Neste momento, Portugal exporta para os Estados Unidos, no caso dos bens, produtos químicos, são o principal contributo, e máquinas e equipamentos.
Temos também um setor que, ainda não se encontra entre os principais, mas tem revelado um grande crescimento, o setor dos bens farmacêuticos. As exportações crescem 15% ao ano, nos últimos 10 anos. É um caso verdadeiramente notável, em que nos temos conseguido estabelecer, não só com a indústria farmacêutica de base, mas também cada vez mais em áreas de nicho dentro da saúde, o caso da saúde digital, o caso dos dispositivos, a biotecnologia. É revelador de que a economia portuguesa está em transformação, que o problema da produtividade tem neste momento condições para ser atenuado e ultrapassado a médio prazo, porque estamos a conseguir ter cada vez mais empresas e mais valor acrescentado a ser gerado a partir de alguns destes setores de ponta.
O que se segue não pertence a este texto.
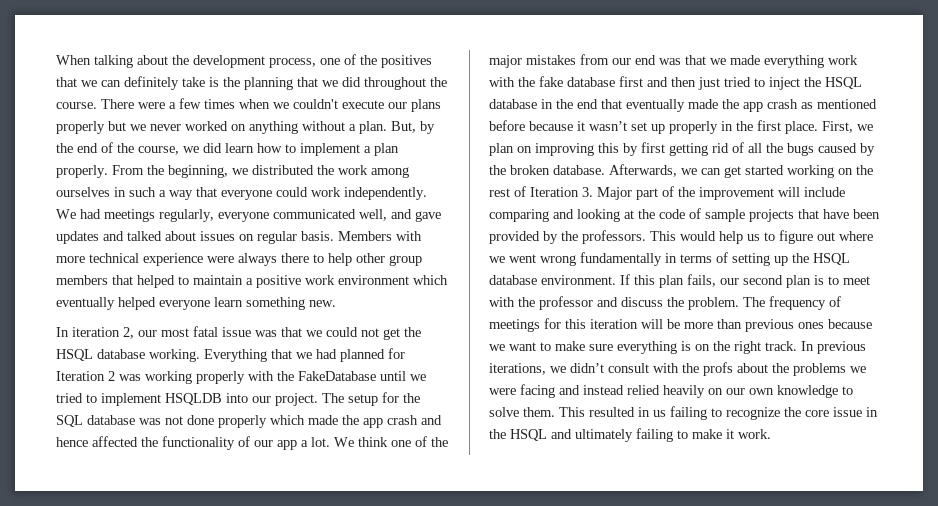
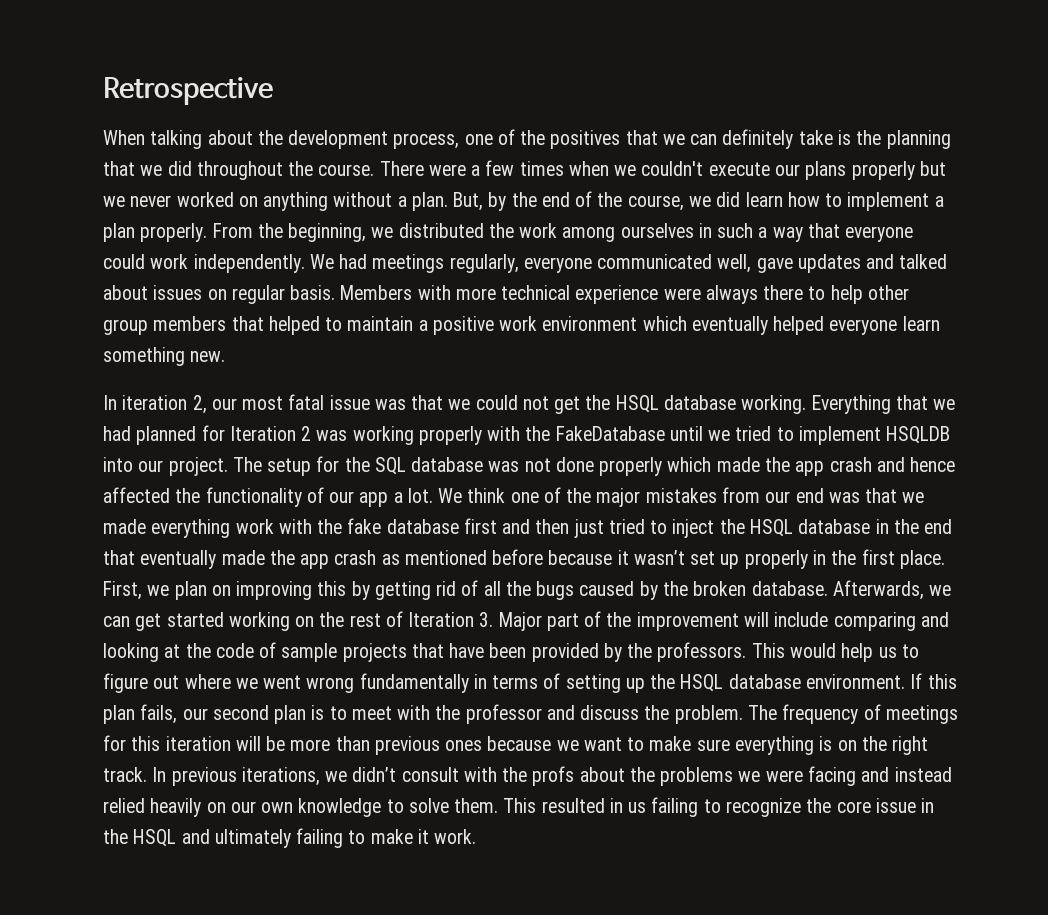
+ Retrospective
- We had meetings regularly, everyone communicated well, and gave updates and talked about issues on regular basis.
+ We had meetings regularly, everyone communicated well, gave updates and talked about issues on regular basis.
- First, we plan on improving this by first getting rid of all the bugs caused by the broken database.
+ First, we plan on improving this by getting rid of all the bugs caused by the broken database.

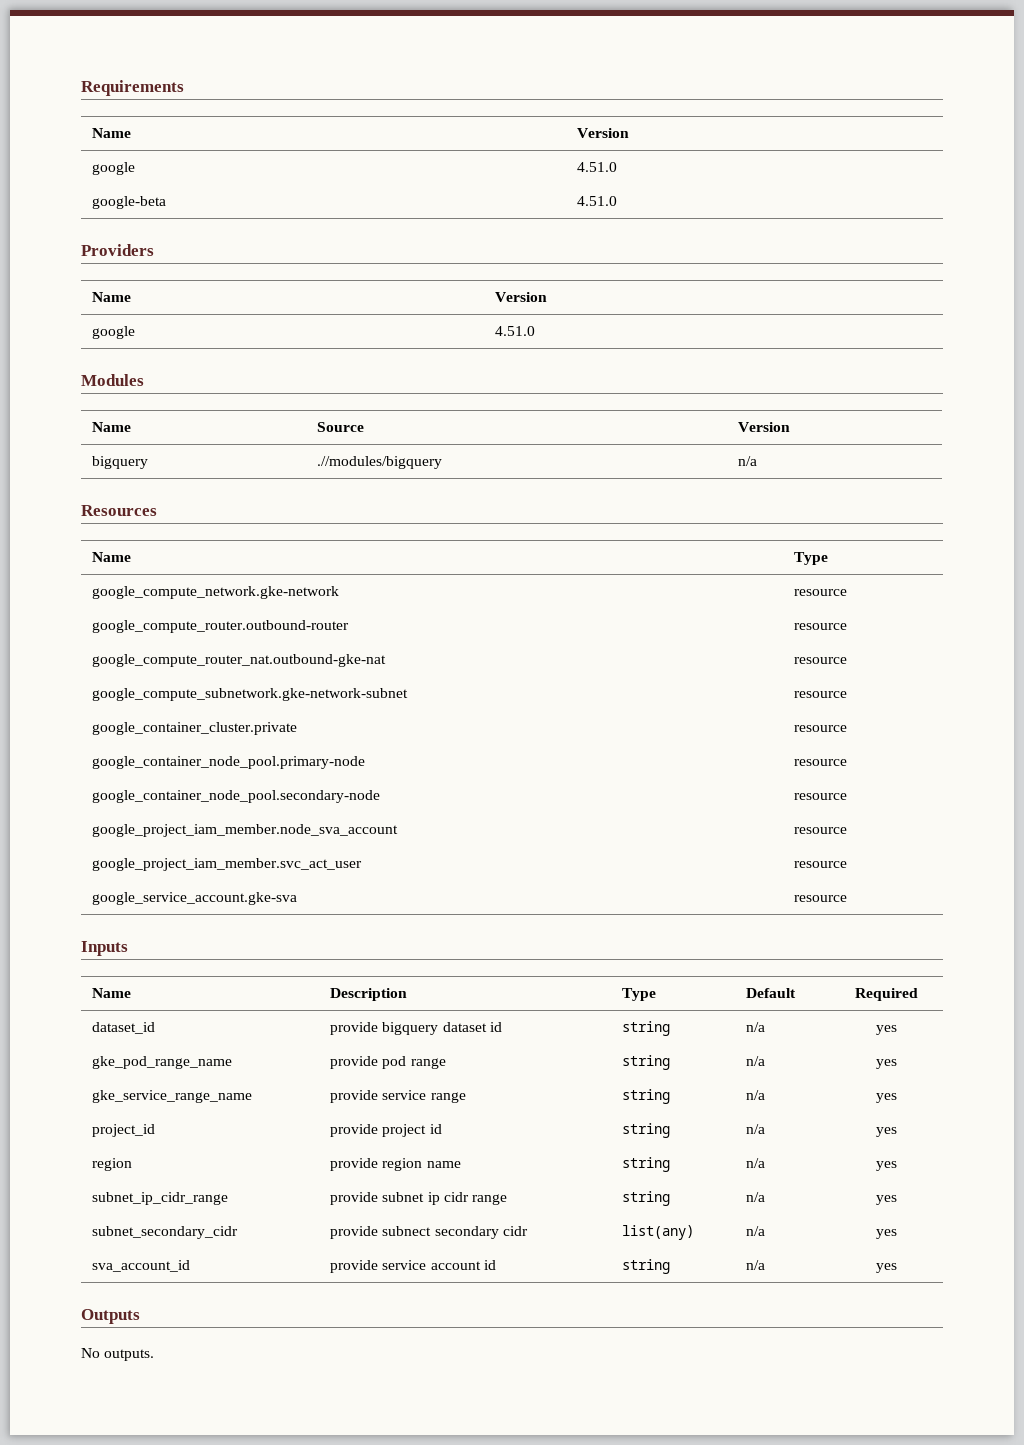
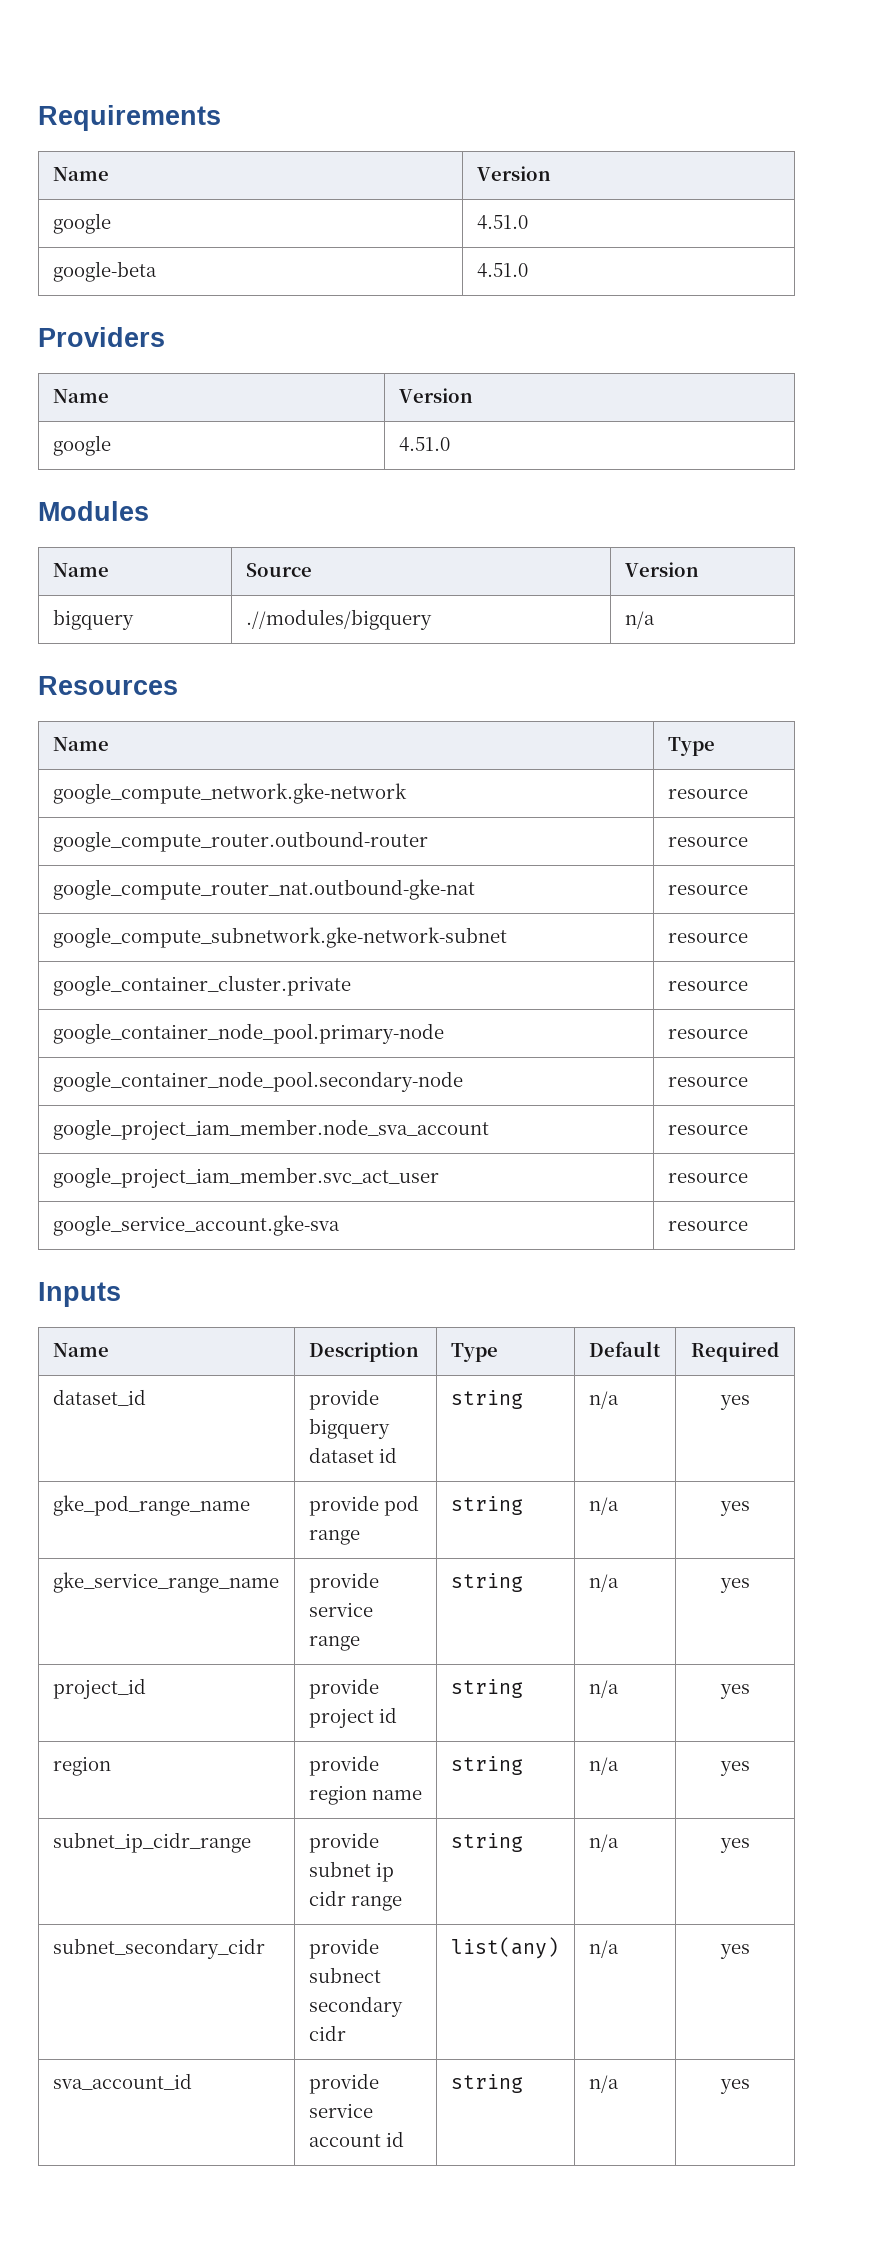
- Outputs
- No outputs.

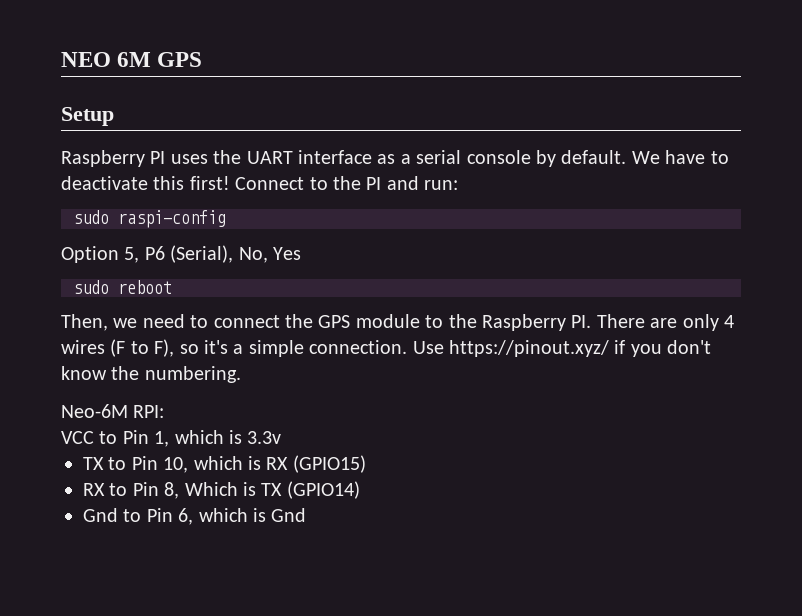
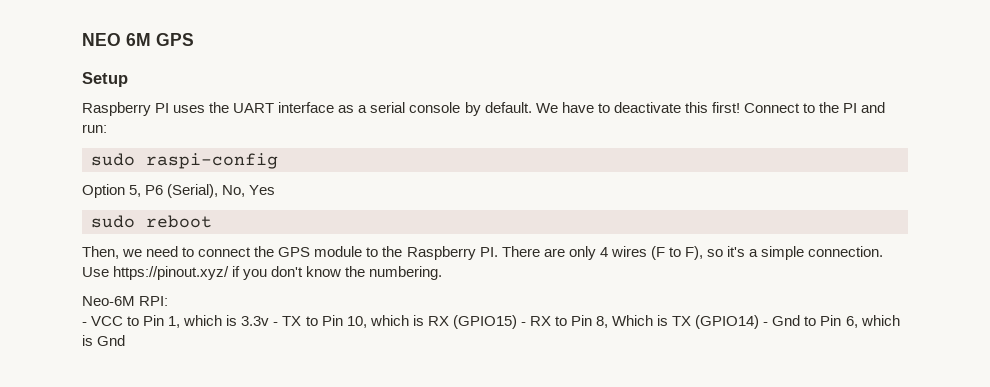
- VCC to Pin 1, which is 3.3v
- TX to Pin 10, which is RX (GPIO15)
- RX to Pin 8, Which is TX (GPIO14)
- Gnd to Pin 6, which is Gnd
+ - VCC to Pin 1, which is 3.3v - TX to Pin 10, which is RX (GPIO15) - RX to Pin 8, Which is TX (GPIO14) - Gnd to Pin 6, which is Gnd

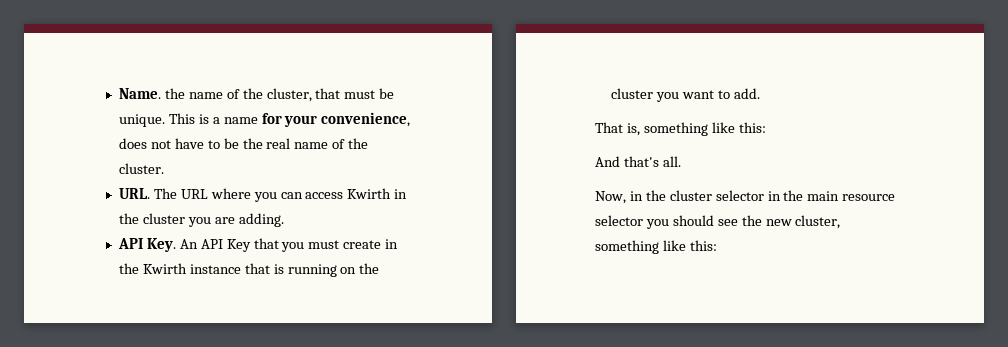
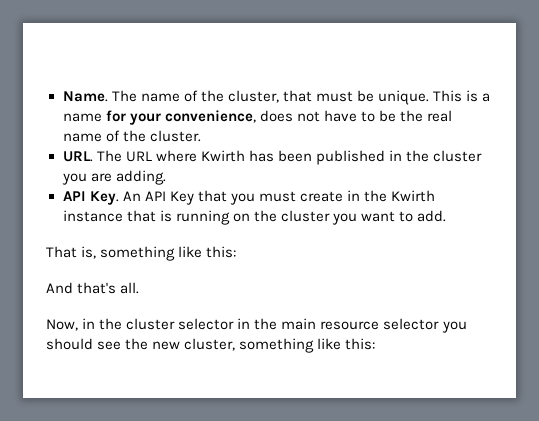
- Name. the name of the cluster, that must be unique.
+ Name. The name of the cluster, that must be unique.
- URL. The URL where you can access Kwirth in the cluster you are adding.
+ URL. The URL where Kwirth has been published in the cluster you are adding.

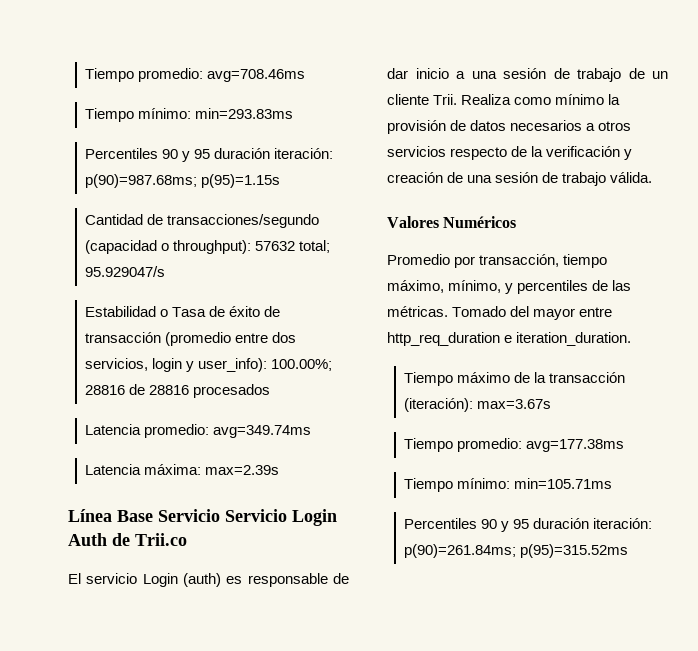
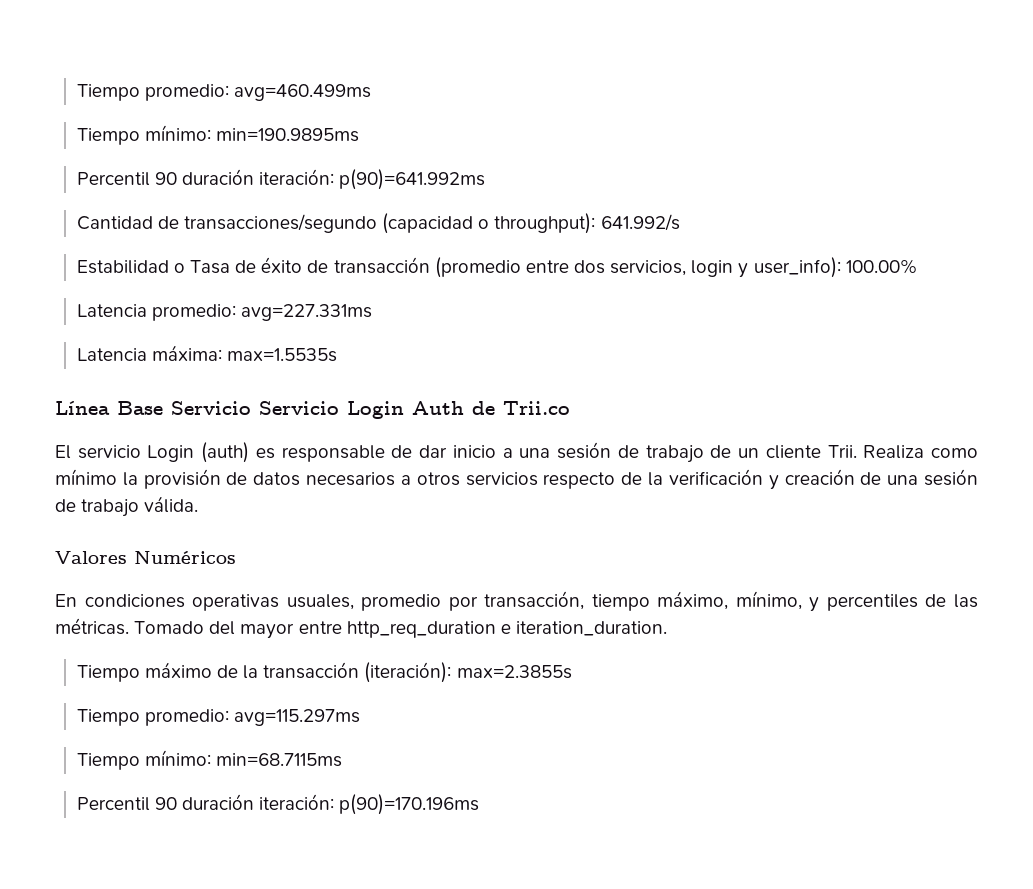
- Tiempo promedio: avg=708.46ms
- Tiempo mínimo: min=293.83ms
- Percentiles 90 y 95 duración iteración: p(90)=987.68ms; p(95)=1.15s
+ Tiempo promedio: avg=460.499ms
+ Tiempo mínimo: min=190.9895ms
+ Percentil 90 duración iteración: p(90)=641.992ms
- Cantidad de transacciones/segundo (capacidad o throughput): 57632 total; 95.929047/s
+ Cantidad de transacciones/segundo (capacidad o throughput): 641.992/s
- Estabilidad o Tasa de éxito de transacción (promedio entre dos servicios, login y user_info): 100.00%; 28816 de 28816 procesados
+ Estabilidad o Tasa de éxito de transacción (promedio entre dos servicios, login y user_info): 100.00%
- Latencia promedio: avg=349.74ms
+ Latencia promedio: avg=227.331ms
- Latencia máxima: max=2.39s
+ Latencia máxima: max=1.5535s
- Promedio por transacción, tiempo máximo, mínimo, y percentiles de las métricas.
+ En condiciones operativas usuales, promedio por transacción, tiempo máximo, mínimo, y percentiles de las métricas.
- Tiempo máximo de la transacción (iteración): max=3.67s
- Tiempo promedio: avg=177.38ms
- Tiempo mínimo: min=105.71ms
- Percentiles 90 y 95 duración iteración: p(90)=261.84ms; p(95)=315.52ms
+ Tiempo máximo de la transacción (iteración): max=2.3855s
+ Tiempo promedio: avg=115.297ms
+ Tiempo mínimo: min=68.7115ms
+ Percentil 90 duración iteración: p(90)=170.196ms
O fenómeno da internacionalização geralmente é prosseguido através de várias etapas. O processo típico passa, em primeiro lugar, por uma exportação, que no caso da maioria das empresas é avulsa, para mercados de proximidade.
Espanha é, obviamente, um mercado preferencial. A partir do momento em que há exportações, mais ou menos avulsas, elas tornam-se mais ou menos regulares. A partir do momento em que há exportações mais ou menos regulares, há a necessidade de fazer distribuição local. A partir do momento em que as empresas já dominam o circuito da distribuição local, têm condições para começar a produzir também localmente.
Quando a AICEP apoia o fenómeno da internacionalização, procura identificar empresas que possam participar em cada um destes trajetos e o estabelecimento de investimento direto português no exterior, o reverso do investimento direto estrangeiro em Portugal, é a conclusão natural de um processo de internacionalização bem conseguido.
Temos, neste momento, algumas empresas portuguesas a estabelecerem-se nos Estados Unidos. Desde logo, o setor químico, uma empresa de renome em Portugal acabou de estabelecer-se nos Estados Unidos, com um grande investimento, recebeu, inclusive, prémios de inovação.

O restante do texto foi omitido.